Identification and cancer-specific expressions of pseudogenes
Due to their high homology to parental genes, a major challenge faced by pseudogenes studies is how to distinguish them from their parental genes, with individual genome differences and sequencing errors further complicating the matter. In recent years, multiple approaches have been developed for this purpose at DNA level12–14 or, for expressed pseudogenes, at RNA level.14–16
Pipelines established to identify pseudogene DNA include PseudoPipe,17 the Human and Vertebrate Analysis and Annotation (HAVANA) method,18 PseudoFinder and RetroFinder.19 These pipelines have now been integrated into a consensus platform called ENCyclopedia Of DNA Elements (ENCODE), the most comprehensive database for pseudogenes at present.20 ,21
Previously, approaches to identify pseudogene RNA were quite limited, mainly relying upon incongruent gene expression platforms, such as public mRNA and Expressed Sequence Tag databases, Cap Analysis Gene Expression libraries or gene identification signature-paired end tags.22 In 2012, Shanker Kalyana-Sundaram and his colleagues15 developed a bioinformatics pipeline to detect pseudogene transcriptions based on next-generation sequencing data of 293 samples (13 cancer and normal tissue types) and identified 2082 pseudogene transcripts, among which 154 are highly tissue-specific and 218 expressed only in cancer samples (178 expressed in multiple cancers, while 40 were single cancer-specific). Of them, a breast cancer-specific pseudogene, ATP8A2-ψ, was selected to be validated by Taqman assays, and the result shows strong concordance to bioinformatics analysis, with ATP8A2-ψexpression found to be restricted to breast tumours with luminal histology. Moreover, subsequent overexpression and knockdown experiments in vitro indicated an oncogenic role of ATP8A2-ψ.15 Similarly, two recent studies by Shen et al23 and Pan et al24 reported that the polymorphism of pseudogenes POU5F1P1 rs10505477 and E2F3P1rs9909601, are correlated with patients’ prognosis of gastric cancer and liver cancer, respectively. Another example of clinically significant pseudogene comes from POU5F1B, a processed pseudogene located adjacent to MYC on human chromosome 8q24, which is a reliable prognostic marker for patients with stage IV gastric cancer and shows oncogenic role both in intro and in vivo.25
Recently, Han et al16 developed a similar computational pipeline and detected 9925 pseudogene transcriptions in 2808 samples across seven cancer types from The Cancer Genome Atlas (TCGA) RNA-seq data. Of the detected pseudogene transcripts, many are tissue and/or cancer-specific. Moreover, this study for the first time systematically revealed the potential of pseudogenes as prognostic and subtype biomarkers in cancers. Tumour subtypes based on pseudogene expression profiles showed high concordance with molecular subtypes based on other omic data such as mRNA expression, miRNA expression, DNA methylation and somatic copy number variation (SNV). Moreover, in kidney cancer, subtypes based on pseudogenes showed stronger prognostic power than those based upon mRNA, miRNA or other molecular data.16
The detection efficacy of these RNA-based bioinformatics pipelines are determined by three factors: (1) pseudogene expression level (highly expressed pseudogenes are more likely to be detected), (2) coverage depth of RNA sequencing (the deeper the coverage, the more sensitive the detection) and (3) mismatch distribution patterns of between pseudogene and parental gene (eg, mismatches accumulated in a small stretch of sequence are more likely to be detected than mismatches scattered over long stretches). Future progression in sequencing accuracy and coverage depth will facilitate the researches in this regard.

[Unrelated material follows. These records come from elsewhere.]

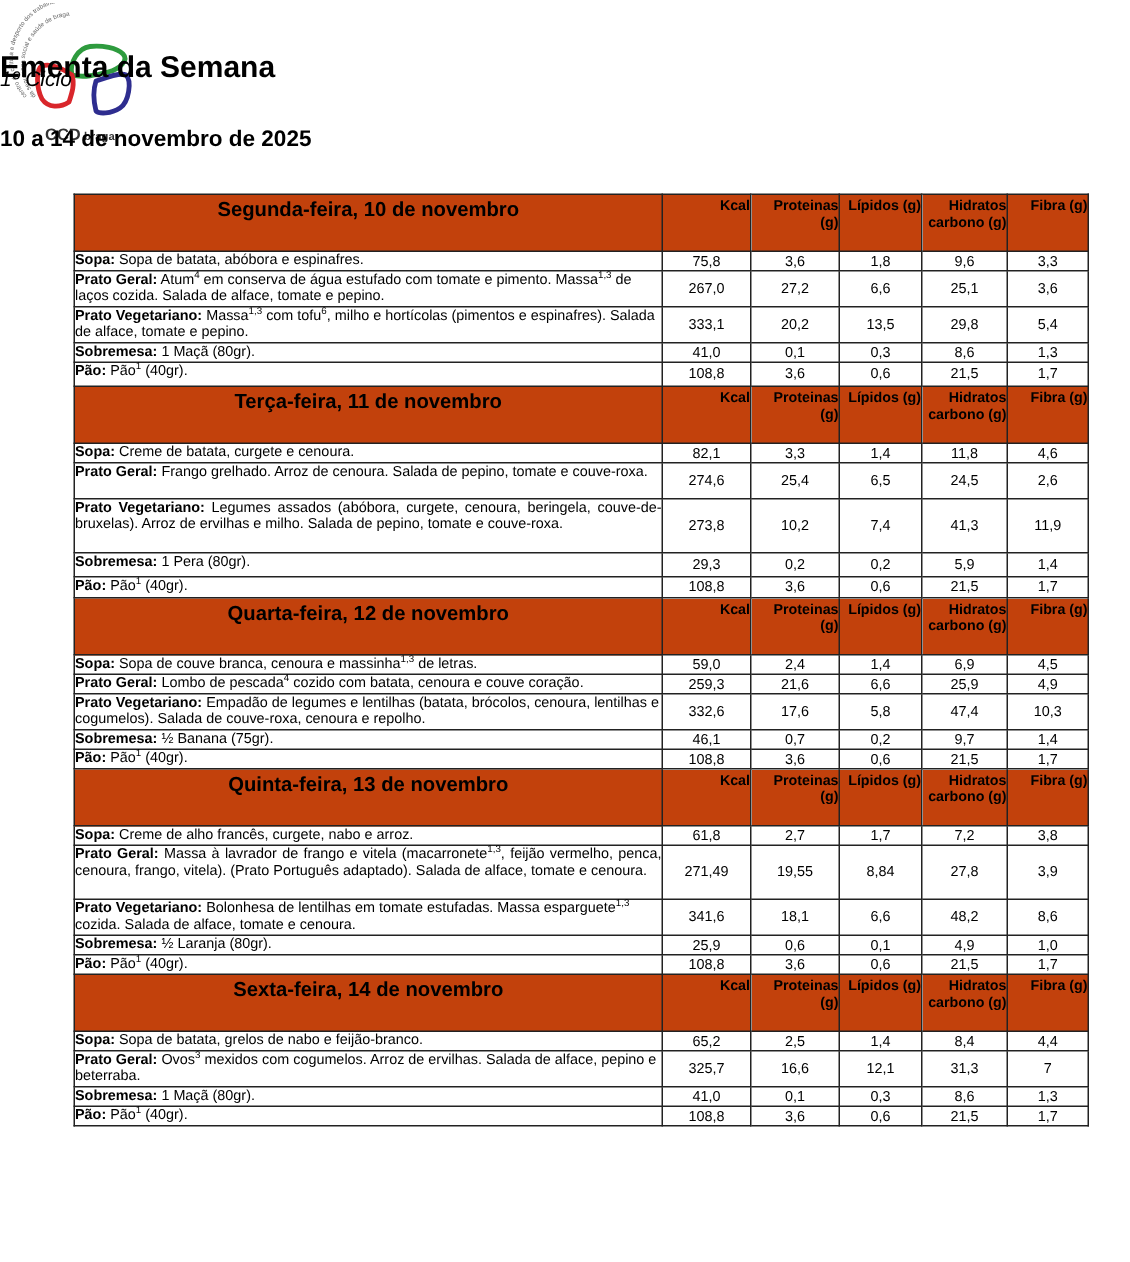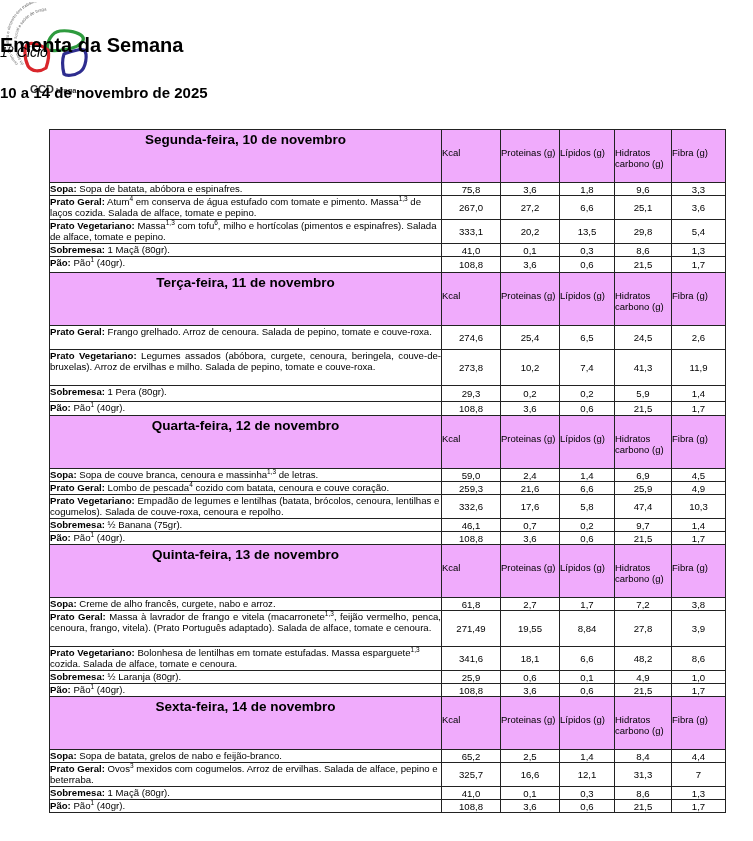"Segunda-feira, 10 de novembro" tr.dayhead th { background: #f0abfc -> #c2410c }
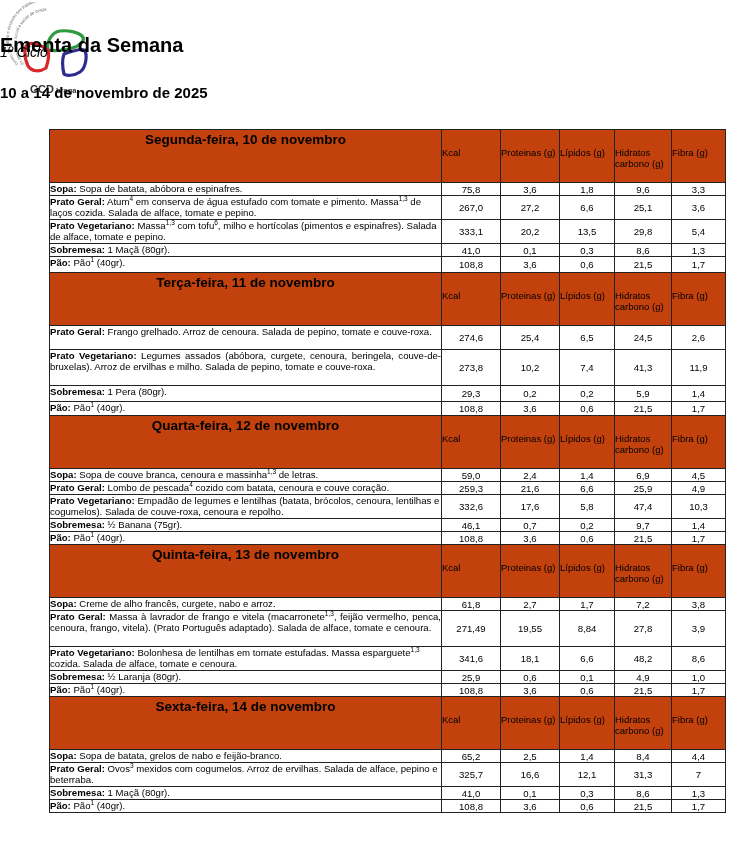"Kcal" tr.dayhead th.nut { font-weight: normal -> bold; padding-top: 18px -> 3px; text-align: left -> right }
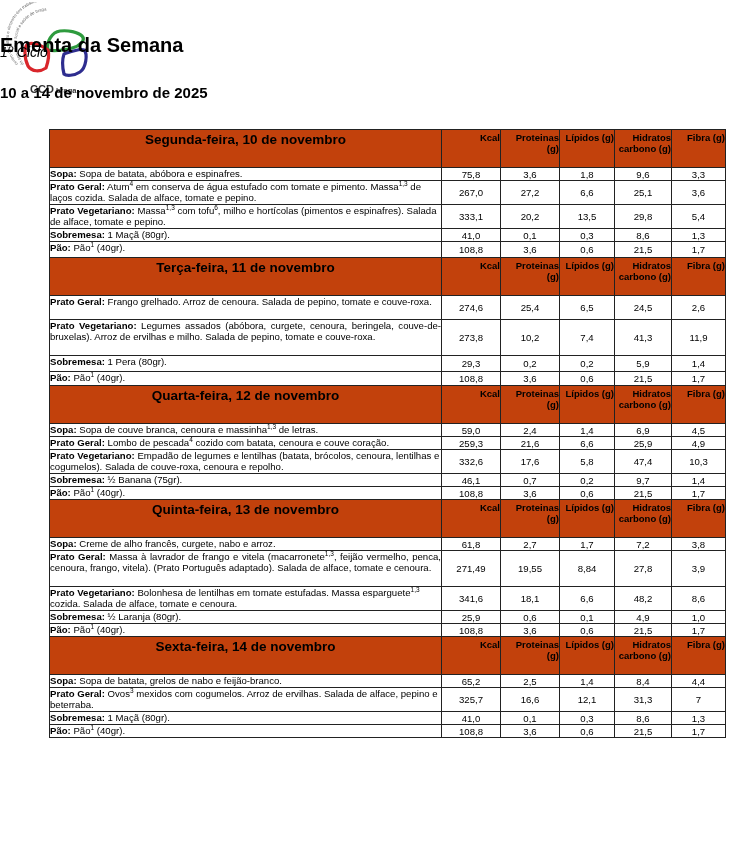"Sopa: Creme de batata, curgete" tr { html: none -> <tr> <td><b>Sopa:</b><span> Creme de batata, curgete e cenoura.</span></td> <td>82,1</td> <td>3,3</td> <td>1,4</td> <td>11,8</td> <td>4,6</td> </tr> }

Functions of pseudogenes in cancer
Pseudogenes were once regarded as functionally inert and subject to random genetic drift. However, studies in recent decades have piled up evidences for pseudogene evolutionary conservation across different mammalians.26–28 The non-synonymous to synonymous substitution rate (Ka/Ks) is usually applied to determine whether a sequence is under evolutionary constraint. Generally speaking, Ka/Ks is less than one if the sequence is under purifying selection, equal to one if it is evolving neutrally and greater than one if under positive selection. Theoretically, non-functional sequences should be under neutral selection, and their Ka/Ks ratios are expected to be equal to one. However, it has been reported that Ka/Ks values between genes and pseudogenes overlap greatly, suggesting that some pseudogenes are under evolutionary constraint rather than evolving neutrally, lending support to their roles as functional units.29–31
In recent years, multilayered functions of pseudogene DNAs, RNAs or proteins have been reported in diverse cancer types.
Functions of pseudogene DNAs
Pseudogene DNAs can function via gene conversion, homologous recombination, exonisation or insertional mutations, of which the former two events often occur between pseudogene and parental gene, whereas, the latter two are usually between pseudogene and host gene (figure 2A–E).
Gene conversion is a process in which one DNA sequence replaces a homologous sequence such that the sequences become identical after the conversion (figure 2A). Theoretically, gene conversion from pseudogene to parental gene provides an ideal chance for oncogene activation and/or tumour suppressor gene inactivation.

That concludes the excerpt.